Death doesn’t get in the way of a good time, even years after I first watched ‘Weekend at Bernie’s’

May 11, 2017

By Matthew E. Milliken
May 11, 2017

A few years ago, as I wrote Wednesday, I re-watched The Black Hole, a science fiction movie that I’d enjoyed as a kid but which seemed severely lacking when viewed through my adult eyes. The other day, I revisited Weekend at Bernie’s, a 1989 comedy that had struck my adolescent self as hilarious, despite being poorly received by critics upon its release.

Reader, I must report the truth, the whole truth and nothing but the truth: I thought that Weekend at Bernie’s held up pretty well on my recent viewing.

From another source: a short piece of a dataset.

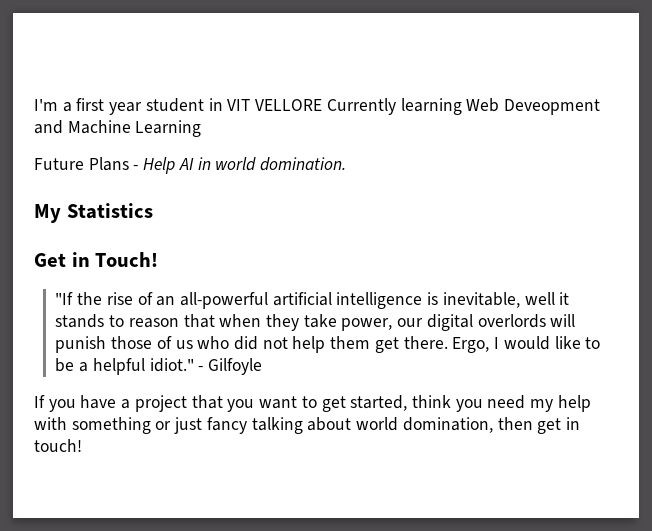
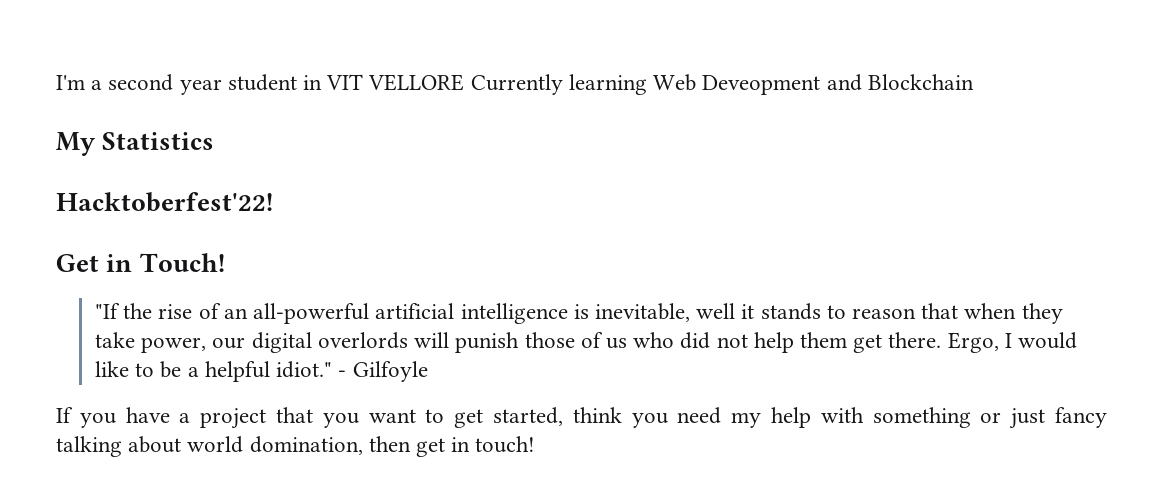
[76,98,105,111] first -> [108,74,174,91] second
[67,120,202,137] [34,157,347,174] Machine Learning // Future Plans - Help AI in world domination. -> [867,74,974,90] Blockchain
(153, 211) none -> [56,192,273,212] // Hacktoberfest'22!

The movie features a darkly hilarious setup. The two protagonists, young insurance-company employees played by Andrew McCarthy and Jonathan Silverman, get their holiday off to a rocky start when they discover that their boss and Labor Day weekend host, Bernie Lomax (Terry Kiser), has just died. Because the pair wants to enjoy a few days in Bernie’s opulent beach house, they manipulate the corpse so people think that he’s still alive — much to the consternation of Paulie (Don Calfa), the drug-addled hit man who keeps assassinating Lomax on behalf of a mafioso whom the profligate Lomax has angered.

Director Ted Kotcheff (The Apprenticeship of Duddy KravitzFirst Blood and Uncommon Valor) and screenwriter Robert Klane (National Lampoon’s European Vacation) embrace the corniness at the heart of this premise. The cast goes for broke, too, especially Calfa, whose eyes seem to bulge more and more with every passing moment.

A key part of the plot is the courtship between Gwen (Catherine Mary Stuart), a beautiful summer intern who’s about to head back to college, and Richard (Silverman), who at the start of the story is hopelessly tongue-tied whenever he sees her. Richard is initially determined to report Bernie’s death to the island’s one-man police department but waffles when he realizes that Gwen is spending the weekend with her parents, who have a house near Lomax’s.

A good deal of the fun of Weekend at Bernie’s is seeing the yin-and-yang tug of war between the leads. Slovenly irresponsible hearty-partying Larry Wilson (McCarthy, of Brat Pack infamy) is pretty much the polar opposite of his buddy, dapper diligent workaholic Richard Parker, but their affectionate bickering powers much of the movie. (Fittingly, Klane went on to script the 1993 TV movie that reunited the leads from the sitcom The Odd Couple.)

Another of the joys of Weekend at Bernie’s is the wealthy, self-absorbed islanders’ obliviousness to Bernie’s death. One hapless partygoer who’s intent on buying one of Lomax’s numerous luxury cars keeps on upping his bid as the dead man repeatedly stonewalls his offers. Otherwise, Bernie’s various friends, lovers and hangers-on find him to be awfully accommodating; after all, he’s having his usual weekend open-bar party, and one lady happily confiscates the drugs she finds in the pocket of his (corpse’s) windbreaker.

Sure, some of this movie is just absurd; a few of the antics at the party that Bernie “hosts” shortly his demise left me rolling my eyes. But Silverman has an enjoyable rapport with McCarthy and Stewart, and his frantic attempts to prevent her from learning of Bernie’s death — and, later on, to convince her that Lomax has actually kicked the bucket — is genuinely amusing.

The movie reaches maximum nuttiness in its final act, as Larry, Richard, Gwen and Paulie all come together in Bernie’s beach house. The pratfalls had me bellowing out loud.

Admittedly, this is a silly movie, and a lot of people will just think it’s dumb. But I loved its screwball energy when it originally came out, and I think it still holds up. If you’re in the mood for a few easy laughs, it might be worth checking out Weekend at Bernie’s.

One Response to “Death doesn’t get in the way of a good time, even years after I first watched ‘Weekend at Bernie’s’”

  1. Julie Milli Says:

    We saw this again recently and while it wasn’t quite as funny as I remembered it as a kid, I agree, it was still fun. I think it was my sister’s favorite movie for the longest time!